Bayangkan jika setiap rumah di desa memiliki dua ekor sapi kecil, satu kebun sayur, dan satu kolam ikan. Setiap keluarga akan memiliki sumber gizi, pendapatan tambahan, dan kebanggaan.
Program semacam ini tidak hanya memberi hasil ekonomi, tapi juga mengembalikan harga diri rakyat sebagai produsen pangan.
Itulah makna sejati dari kedaulatan: ketika rakyat bisa makan dari tangannya sendiri.
9. Mengubah Paradigma: Dari Sertifikat ke Kemampuan
Kemakmuran tidak datang dari selembar sertifikat.

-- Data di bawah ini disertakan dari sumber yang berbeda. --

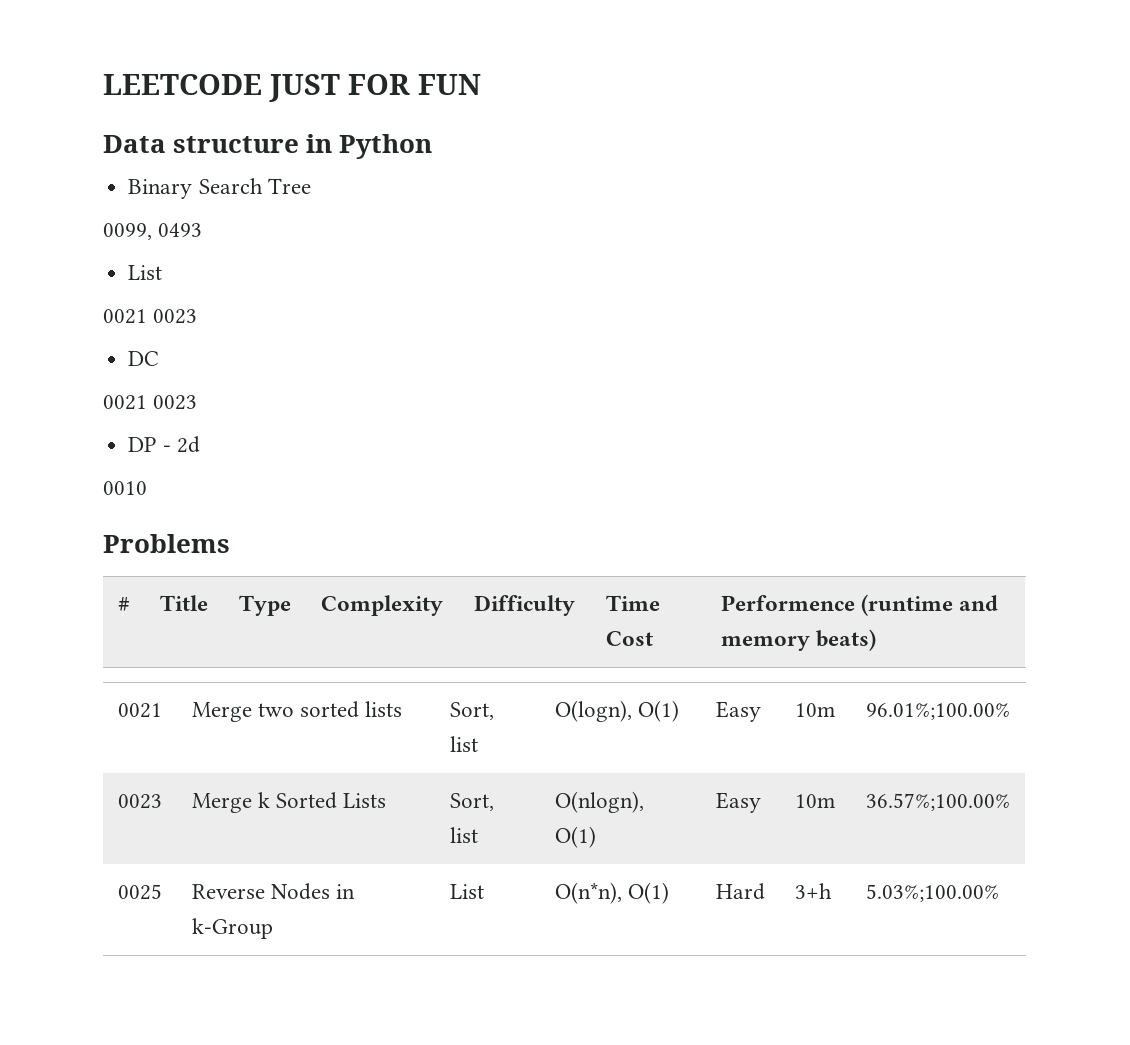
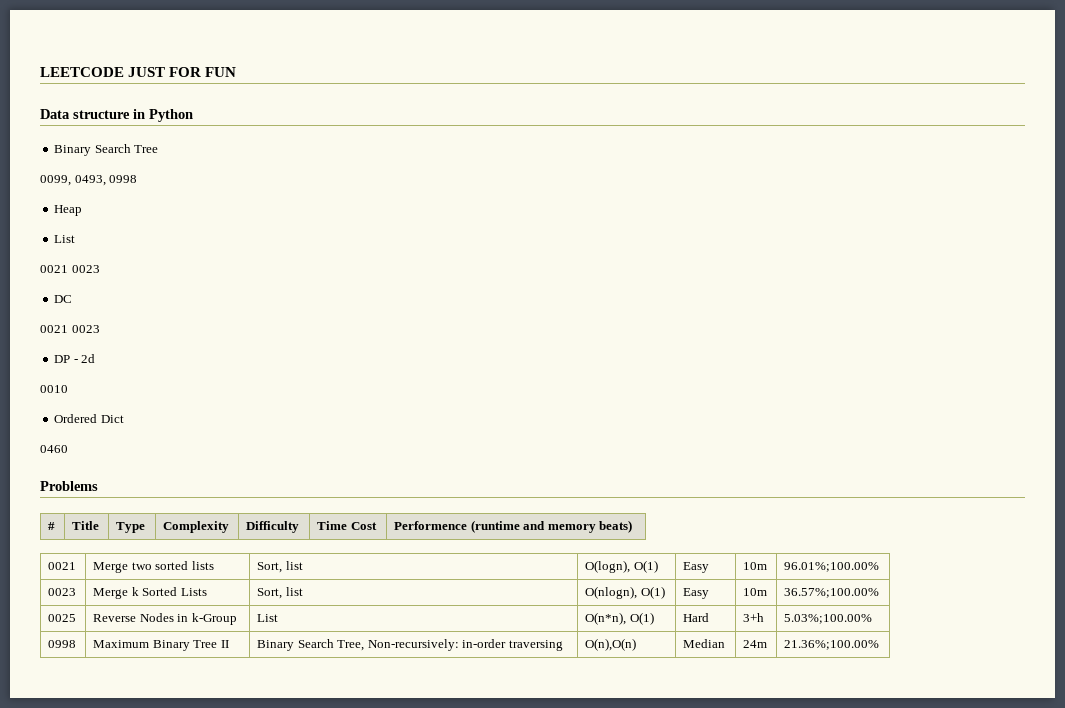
[158,223,203,237] 0493 -> [74,175,138,186] [54,205,83,216] 0493, 0998 // Heap
(147, 488) none -> [54,414,124,423] [40,445,68,453] // Ordered Dict // 0460
(999, 893) none -> [48,640,77,648] [93,640,229,651] [257,639,563,651] [585,638,637,651] [683,639,726,648] [743,640,768,648] [784,640,880,650] // 0998 | Maximum Binary Tree II | Binary Search Tree, Non-recursively: in-order traversing | O(n),O(n) | Median | 24m | 21.36%;100.00%

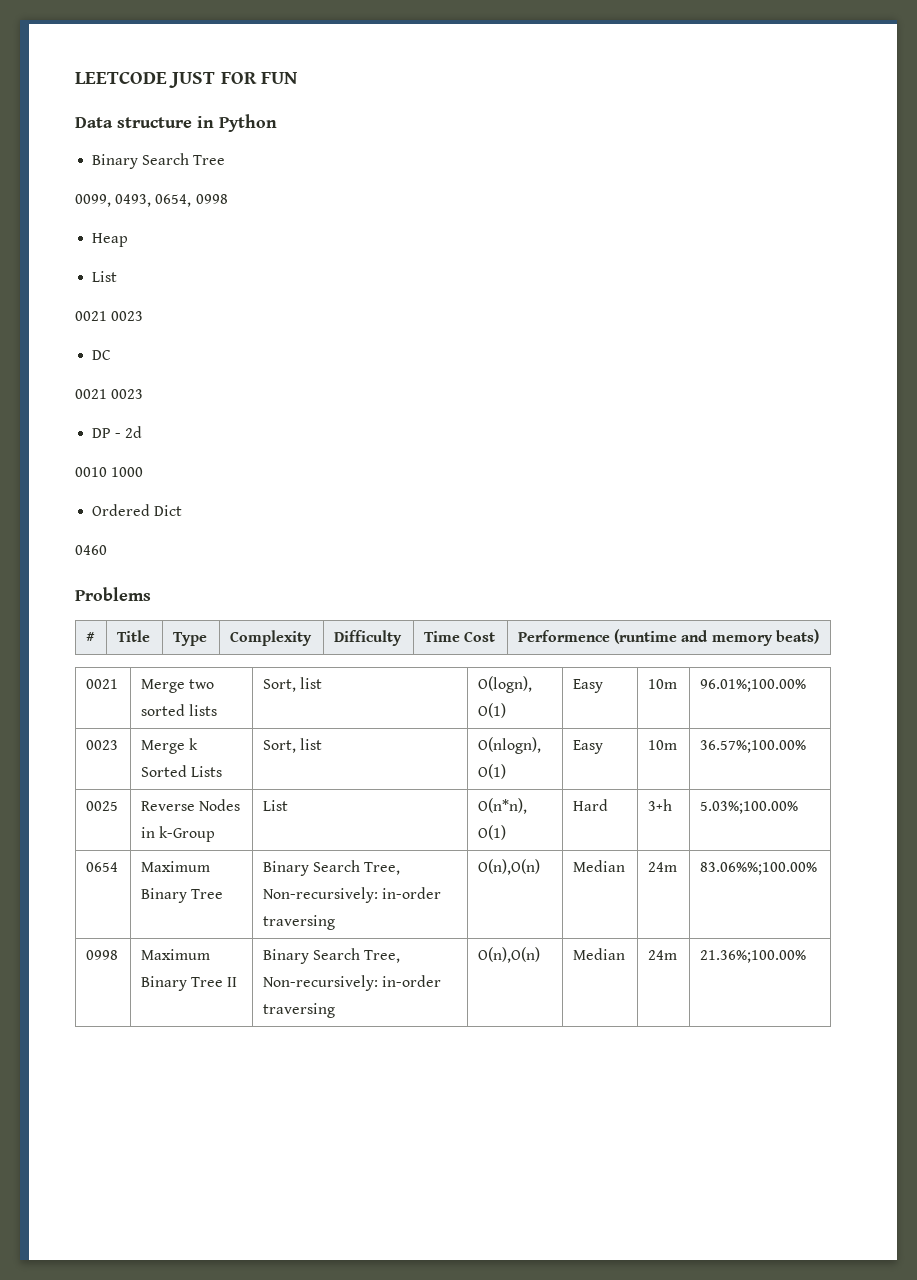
(106, 180) none -> [155,194,192,207] 0654,
(68, 389) none -> [111,467,144,477] 1000
(873, 619) none -> [86,862,119,872] [141,861,211,872] [141,888,224,903] [263,860,401,876] [263,887,442,903] [263,915,336,930] [478,859,541,875] [573,860,626,872] [648,862,678,872] [700,862,818,875] // 0654 | Maximum Binary Tree | Binary Search Tree, Non-recursively: in-order traversing | O(n),O(n) | Median | 24m | 83.06%%;100.00%

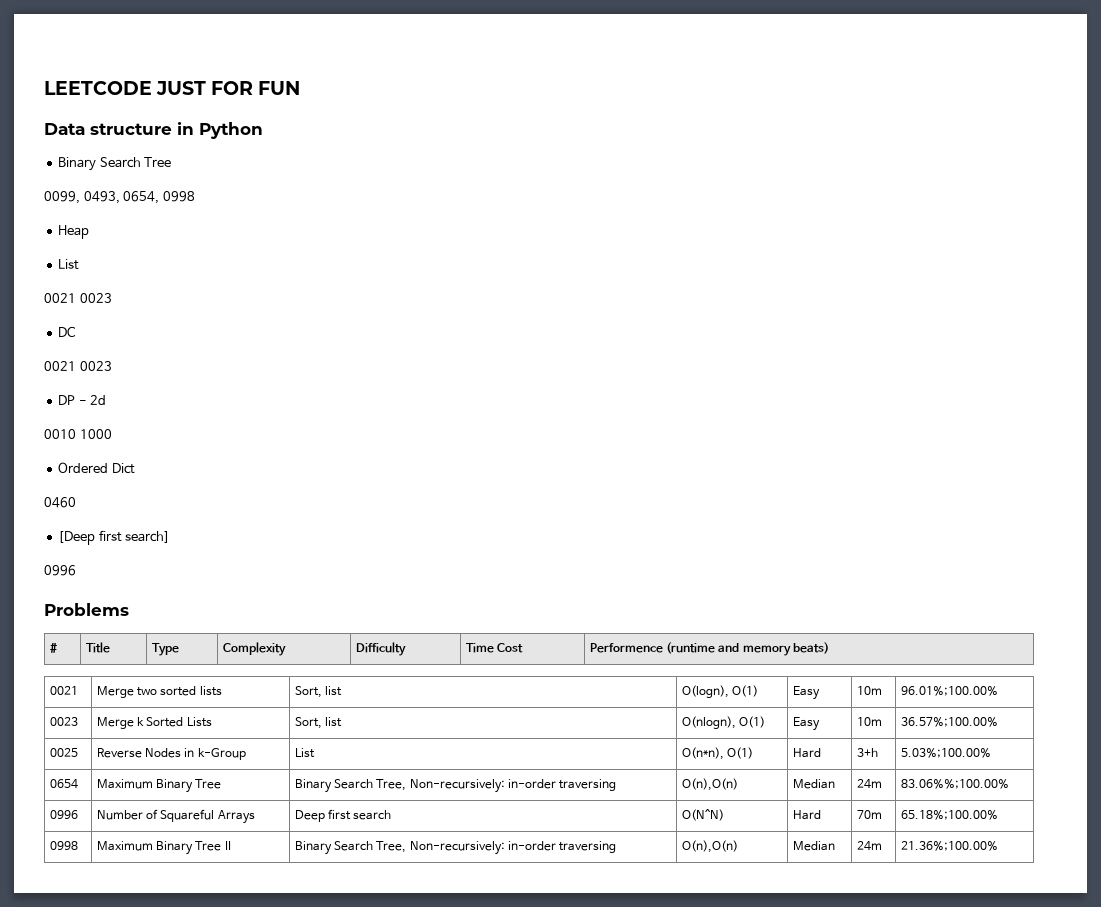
(107, 550) none -> [58,530,171,545] [44,565,76,576] // [Deep first search] // 0996
(818, 868) none -> [50,810,79,819] [97,809,255,824] [295,809,392,822] [682,809,725,821] [793,810,822,820] [857,810,883,819] [901,810,999,820] // 0996 | Number of Squareful Arrays | Deep first search | O(N^N) | Hard | 70m | 65.18%;100.00%

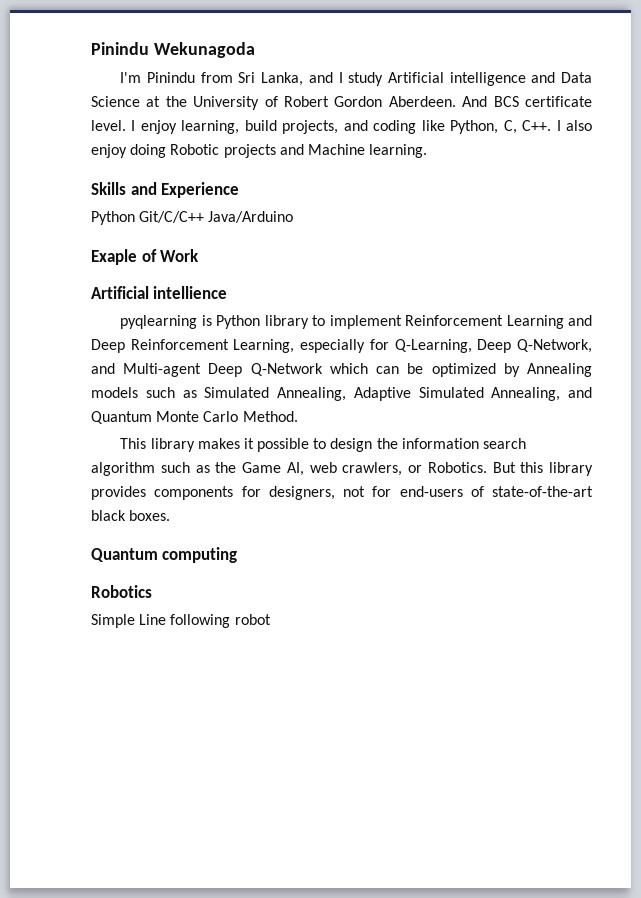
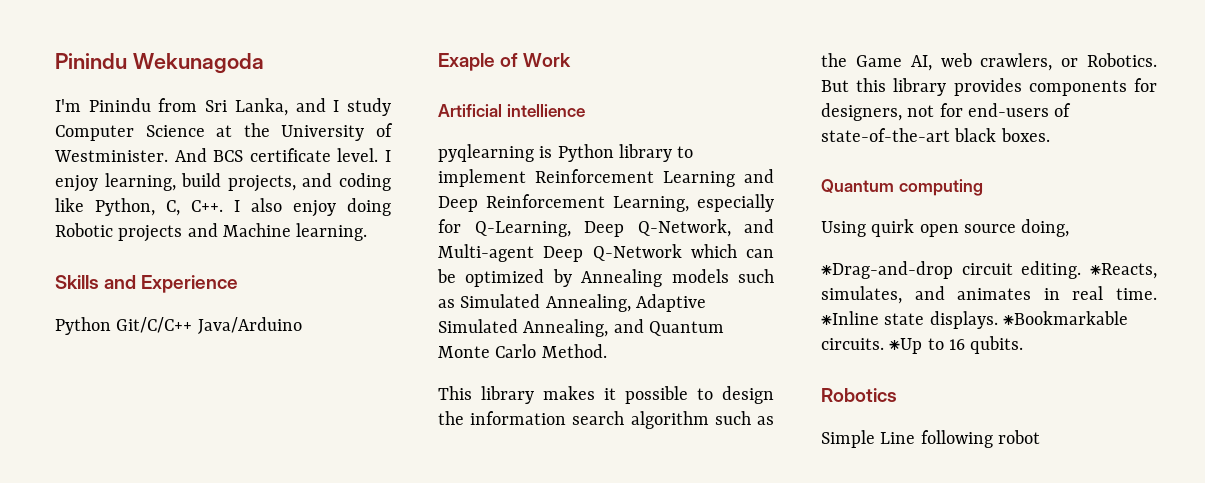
[387,72,592,86] Artificial intelligence and Data -> [55,125,134,141] Computer
[284,96,456,107] Robert Gordon Aberdeen. -> [54,150,168,162] Westminister.
(238, 555) none -> [821,219,1070,237] [821,261,1157,279] [821,286,1157,304] [821,311,1128,329] [821,336,1024,354] // Using quirk open source doing, // ⁕Drag-and-drop circuit editing. ⁕Reacts, simulates, and animates in real time. ⁕Inline state displays. ⁕Bookmarkable circuits. ⁕Up to 16 qubits.

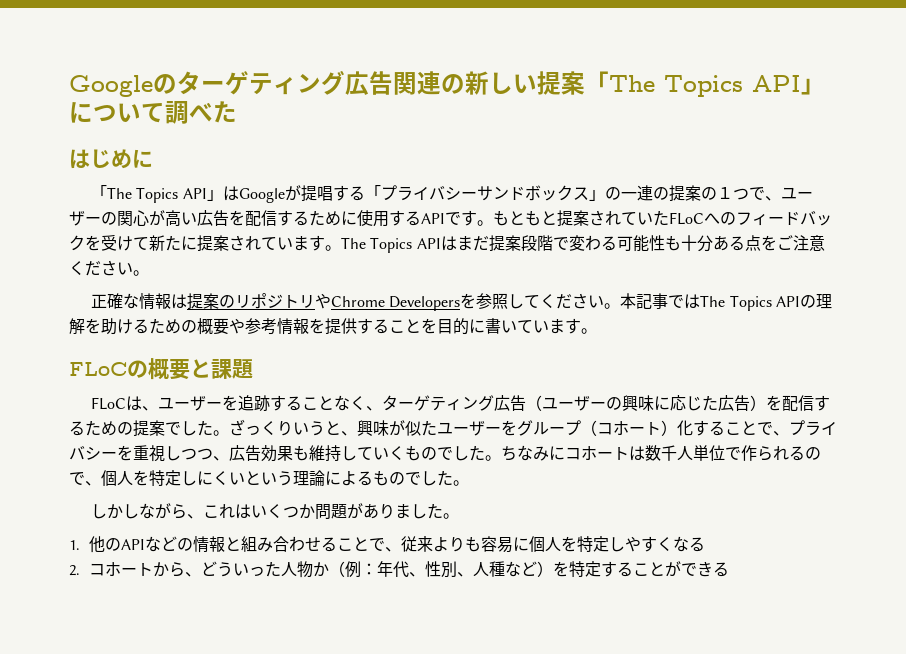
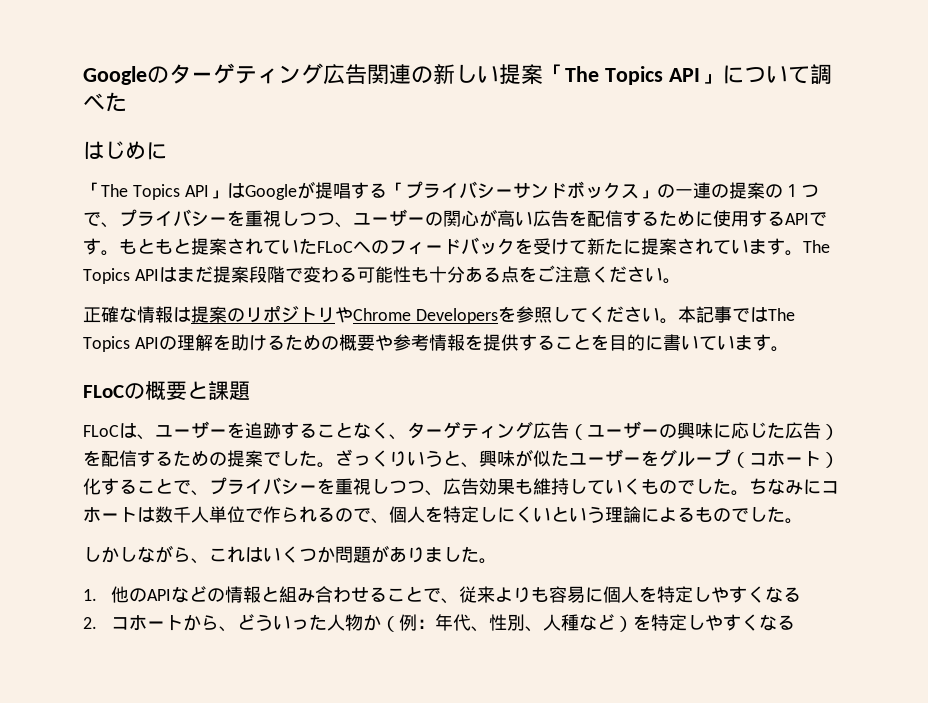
(781, 198) none -> [119,209,353,228] プライバシーを重視しつつ、
[600,561,713,577] することができ -> [686,614,777,631] しやすくな

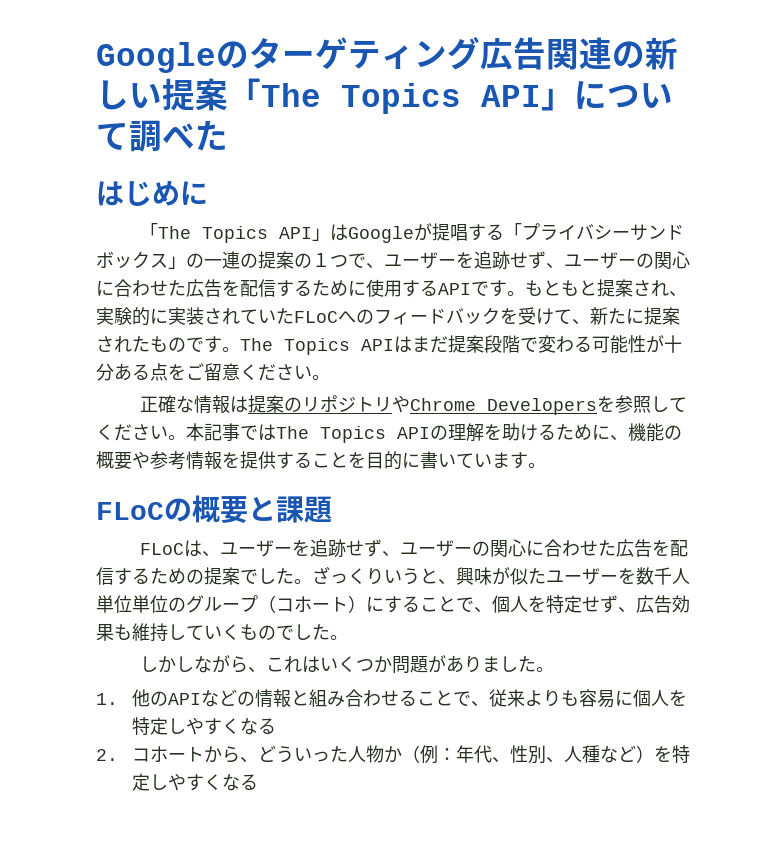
[119,209,533,228] プライバシーを重視しつつ、ユーザーの関心が高い -> [384,251,690,270] [96,279,186,297] ユーザーを追跡せず、ユーザーの関心に合わせた
(263, 246) none -> [669,291,687,297] [96,307,240,326] 、実験的に実装され
(587, 247) none -> [572,319,590,325] 、
[713,239,767,254] ていま -> [132,336,204,352] たもので
[410,267,429,282] も -> [646,335,664,353] が
[554,266,573,283] 注 -> [204,363,222,381] 留
(321, 342) none -> [592,423,664,442] に、機能
[281,421,839,440] することなく、ターゲティング広告（ユーザーの興味に応じた広告） -> [346,539,653,557] せず、ユーザーの関心に合わせた広告
(659, 458) none -> [636,567,690,585] [96,595,186,613] 数千人単位単位の
[83,478,101,495] 化 -> [366,596,384,612] に
[209,477,425,495] プライバシーを重視しつつ -> [492,595,618,613] 個人を特定せず
[749,478,839,495] [83,506,803,524] ちなみにコホートは数千人単位で作られるので、個人を特定しにくいという理論によるものでした。 -> (348, 637) none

Ia lahir dari kemampuan nyata yang menghidupi keluarga.
Setiap telur yang menetas, setiap sayur yang tumbuh, dan setiap panen yang dijual adalah bukti bahwa perubahan dimulai dari tindakan kecil.
Pemerintah perlu mulai melihat pembangunan bukan sebagai proyek citra, tapi sebagai investasi pada kemampuan rakyat. Pelatihan harus menjadi alat, bukan tujuan.
Hanya dengan begitu, bangsa ini bisa beranjak dari budaya laporan menuju budaya hasil.
10. Kesimpulan: Sejarah Hanya Mengingat yang Menghidupi
Sejarah tidak akan mengingat seminar, tapi mengingat siapa yang memberi rakyat kemampuan untuk hidup.
Bangsa ini tidak butuh lebih banyak pelatihan tentang cara bercocok tanam di PowerPoint, tapi lebih banyak kandang dan kebun di setiap rumah. Tidak butuh lebih banyak kata “smart”, tapi lebih banyak tindakan cerdas di lapangan.
Ketika program pembangunan berhenti mengajarkan teori dan mulai menumbuhkan ayam di kandang rakyat, saat itulah bangsa ini benar-benar bergerak menuju kemandirian.
Karena kemakmuran bukanlah hasil dari sistem yang terlihat canggih, melainkan hasil dari tangan-tangan yang bekerja dan menghasilkan kehidupan.